El superintendente Nacional de Salud, Daniel Quintero Calle, anunció este martes una de las decisiones más fuertes desde que asumió el cargo: solicitó la renuncia de todos los interventores de las EPS intervenidas por el Gobierno Nacional y aseguró que cada caso será evaluado para definir quién continúa y quién deberá salir.
“He solicitado la renuncia de todos los interventores de las EPS intervenidas.
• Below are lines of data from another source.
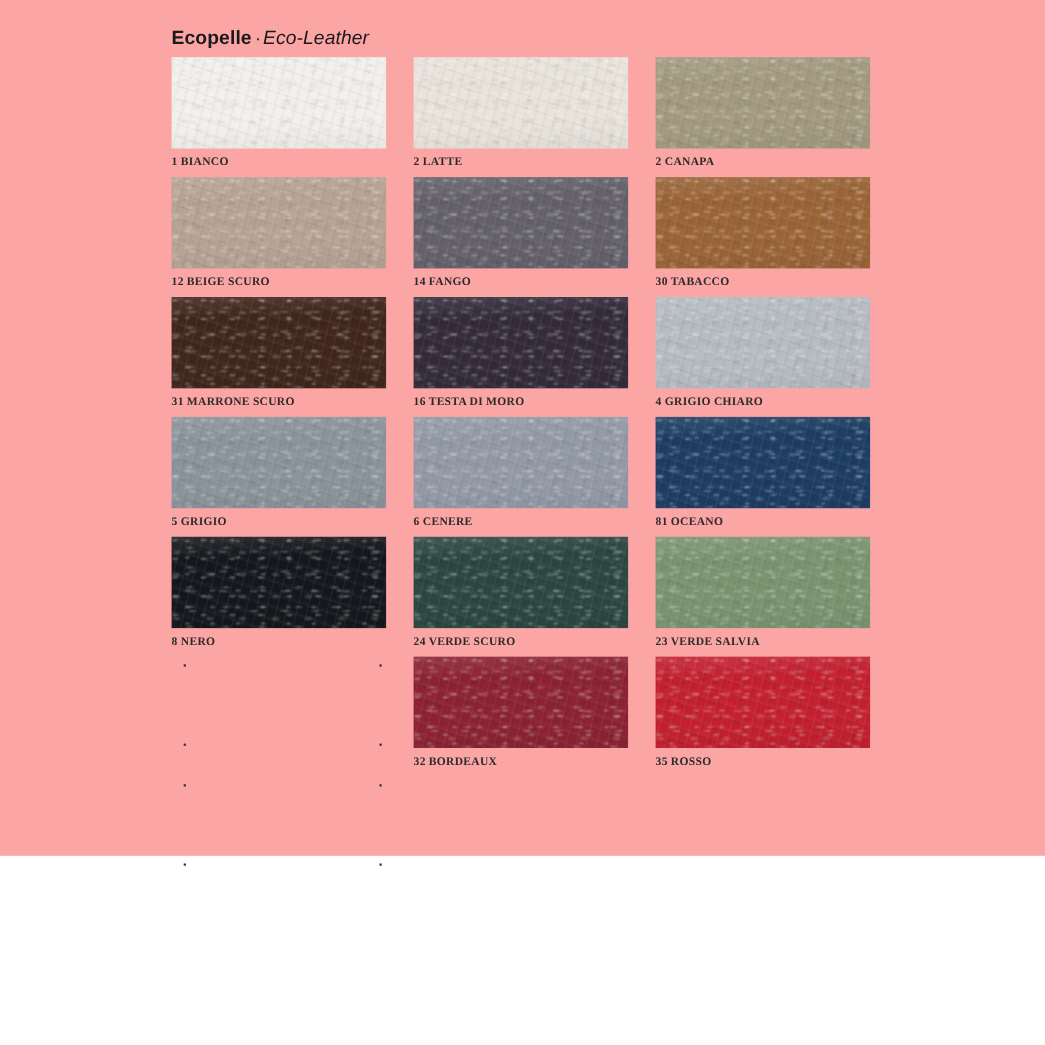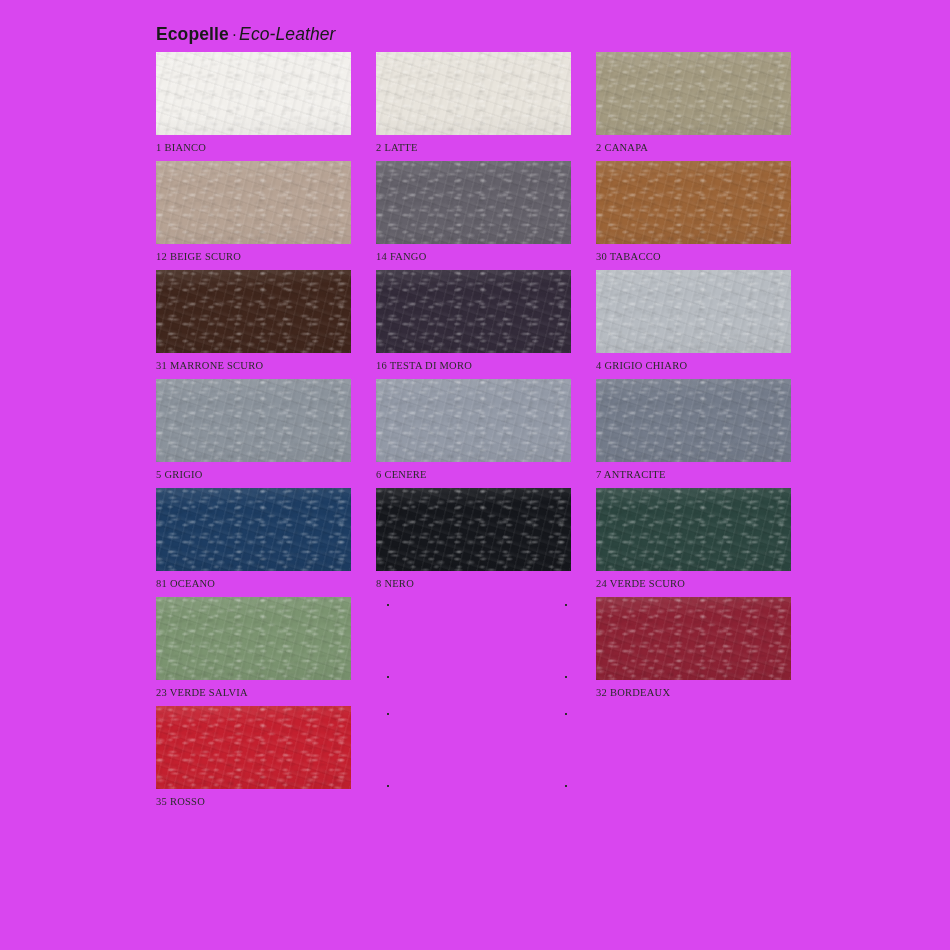"Ecopelle ·Eco-Leather" .page { background: #d946ef -> #fca5a5; height: 950px -> 778px }
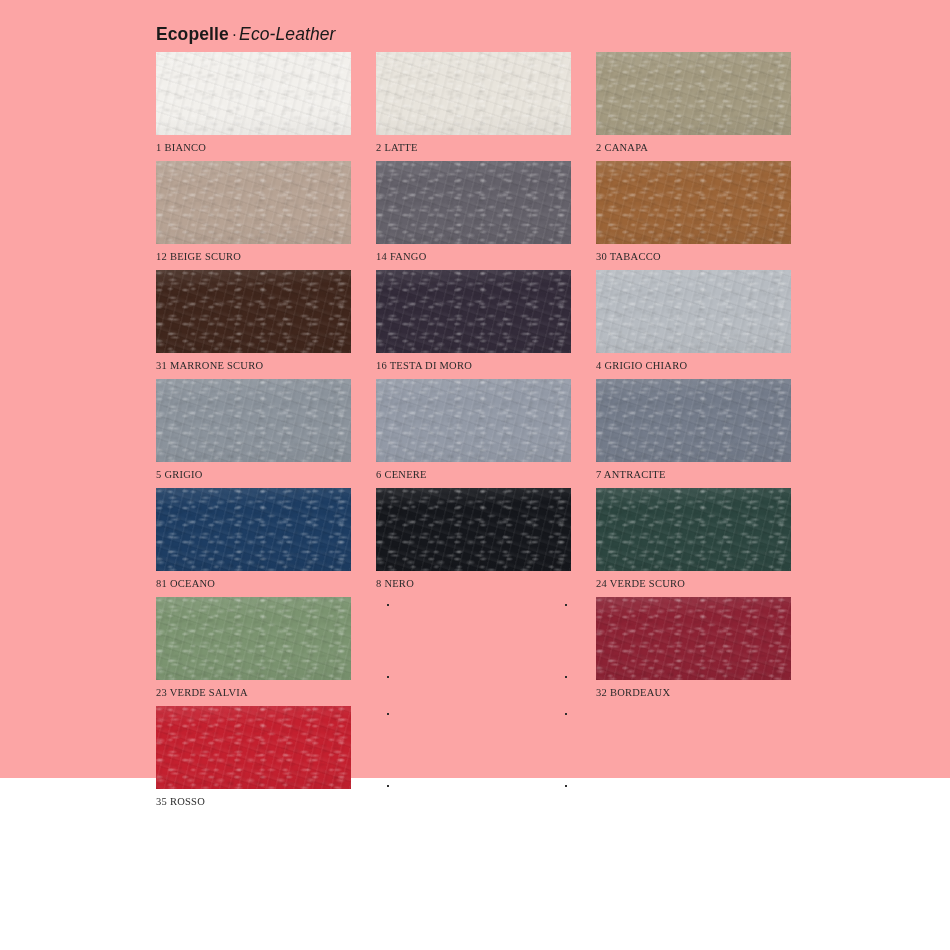"1 BIANCO" .grid { font-weight: none -> bold }
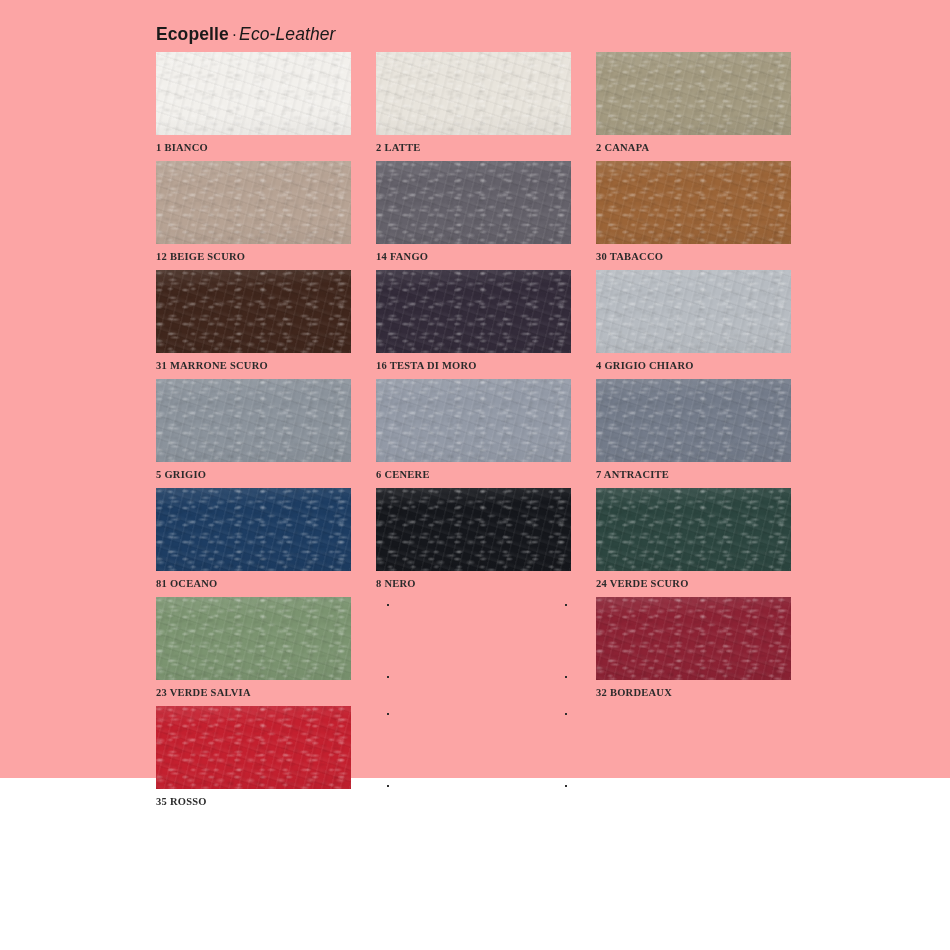"7 ANTRACITE" div.cell { html: <div> <div></div> <div>7 ANTRACITE</div> </div> -> none }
Vamos a evaluar sus acciones y resultados para evaluar su continuidad o retiro”, escribió Quintero a través de sus redes sociales.
La medida representa un remezón dentro del sistema de salud colombiano y llega en medio de fuertes cuestionamientos sobre el estado financiero y operativo de varias EPS que hoy permanecen bajo intervención estatal, como Nueva EPS, Famisanar, Savia Salud, Asmet Salud, SOS y Capresoca.
Pero más allá del anuncio, el mensaje político de fondo es claro: el Gobierno de Gustavo Petro busca demostrar que no llegó a proteger a las EPS ni a encubrir malos manejos, sino a intervenir un sistema que durante años terminó convertido, según múltiples críticas, en un negocio multimillonario construido con los recursos de la salud de millones de colombianos.
El anuncio de Quintero se produjo luego de que la Contraloría emitiera una alerta por el deterioro crítico de las EPS intervenidas, señalando problemas financieros, incremento de deudas con hospitales y clínicas, aumento de quejas y graves dificultades en la entrega de medicamentos y servicios médicos.
Sin embargo, Quintero fue más allá y reconoció públicamente que las intervenciones no han logrado salvar a muchas EPS, no solo en este Gobierno sino históricamente. Según explicó, gran parte del problema es estructural: interventores sin capacidad de capitalizar entidades quebradas y un sistema que permitió durante décadas el desvío y mal manejo de recursos públicos.
En declaraciones recientes, el superintendente lanzó fuertes críticas al modelo tradicional de EPS y aseguró que muchas terminaron en cuidados intensivos después de utilizar recursos de la salud para otros fines mientras maquillaban sus cifras financieras. También sostuvo que algunas entidades privilegiaron negocios privados mientras millones de usuarios enfrentaban barreras para acceder a medicamentos, especialistas o tratamientos.
Para sectores cercanos al Gobierno, esta decisión busca marcar distancia frente a las viejas prácticas políticas y administrativas que durante años defendieron un modelo altamente cuestionado por pacientes, trabajadores de la salud y organizaciones sociales. La narrativa oficial insiste en que el problema no nació con las intervenciones actuales, sino con décadas de privatización y manejo clientelista de los recursos de la salud.
La Supersalud ahora iniciará un proceso de revisión de desempeño para determinar qué interventores realmente lograron avances en atención, saneamiento financiero y cumplimiento con los usuarios, y cuáles terminaron profundizando la crisis.
En medio del debate nacional por la reforma a la salud, el anuncio también se interpreta como un mensaje político del Gobierno Petro: la crisis del sistema no puede seguir descargándose sobre los pacientes mientras algunos sectores continúan defendiendo un modelo que, según el Ejecutivo, permitió que la salud terminara convertida en un negocio para unos pocos y en una tragedia cotidiana para millones de colombianos.